## Assigned task
Copy exactly the lines of the data below that run from the line holding "delivery date: 2018-07-15 -> 2018-06-15" through the line holding "total: 6821.63 -> 6232.97", both ends included.

## Records shown

☆ ☆ ☆

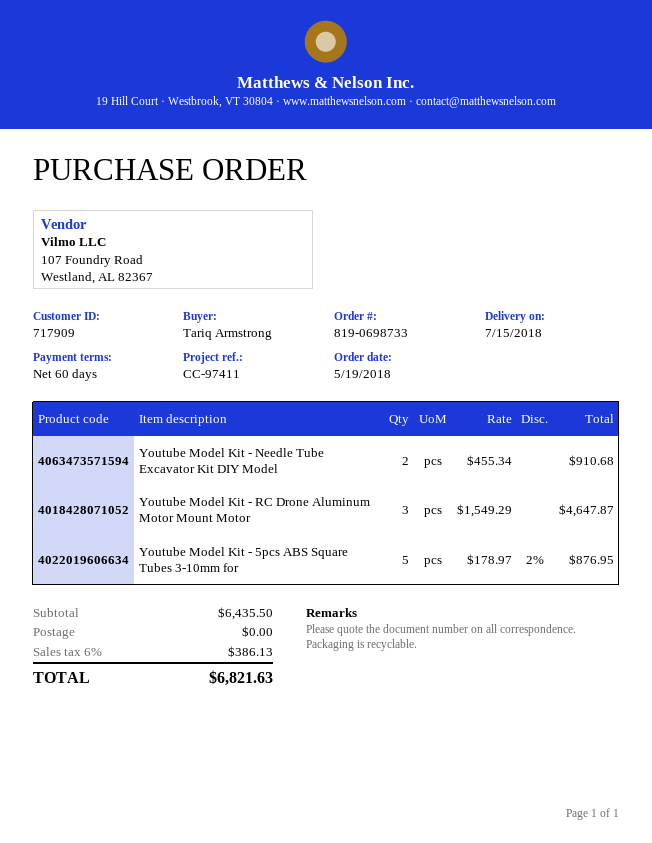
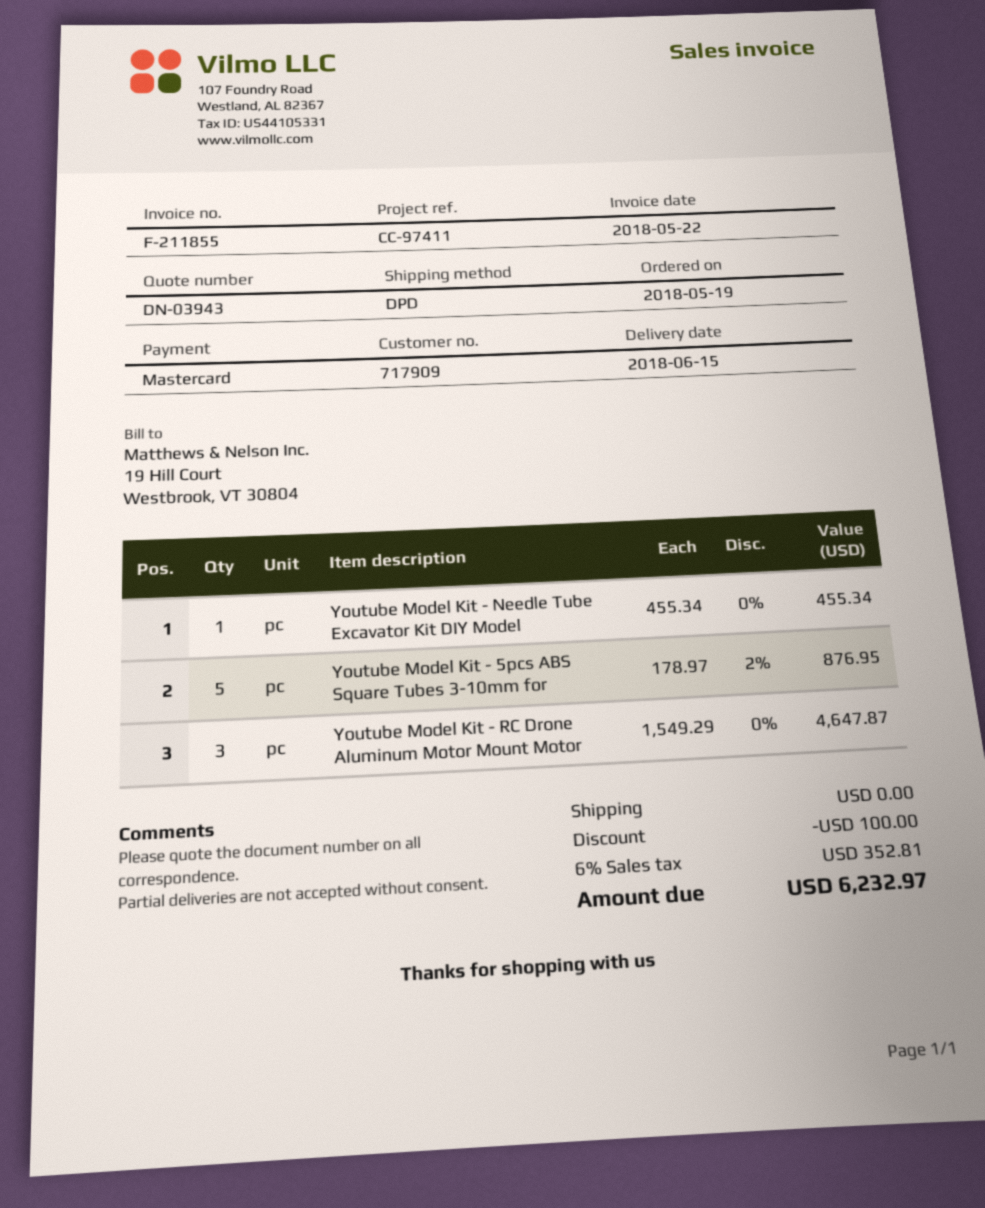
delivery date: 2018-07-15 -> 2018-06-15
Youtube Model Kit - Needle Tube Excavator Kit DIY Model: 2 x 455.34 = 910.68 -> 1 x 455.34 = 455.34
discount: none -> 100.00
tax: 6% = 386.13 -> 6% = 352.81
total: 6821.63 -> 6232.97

☆ ☆ ☆

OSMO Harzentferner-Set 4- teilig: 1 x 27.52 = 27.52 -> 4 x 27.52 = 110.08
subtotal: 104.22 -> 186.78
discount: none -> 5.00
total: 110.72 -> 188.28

☆ ☆ ☆

## Task output
delivery date: 2018-07-15 -> 2018-06-15
Youtube Model Kit - Needle Tube Excavator Kit DIY Model: 2 x 455.34 = 910.68 -> 1 x 455.34 = 455.34
discount: none -> 100.00
tax: 6% = 386.13 -> 6% = 352.81
total: 6821.63 -> 6232.97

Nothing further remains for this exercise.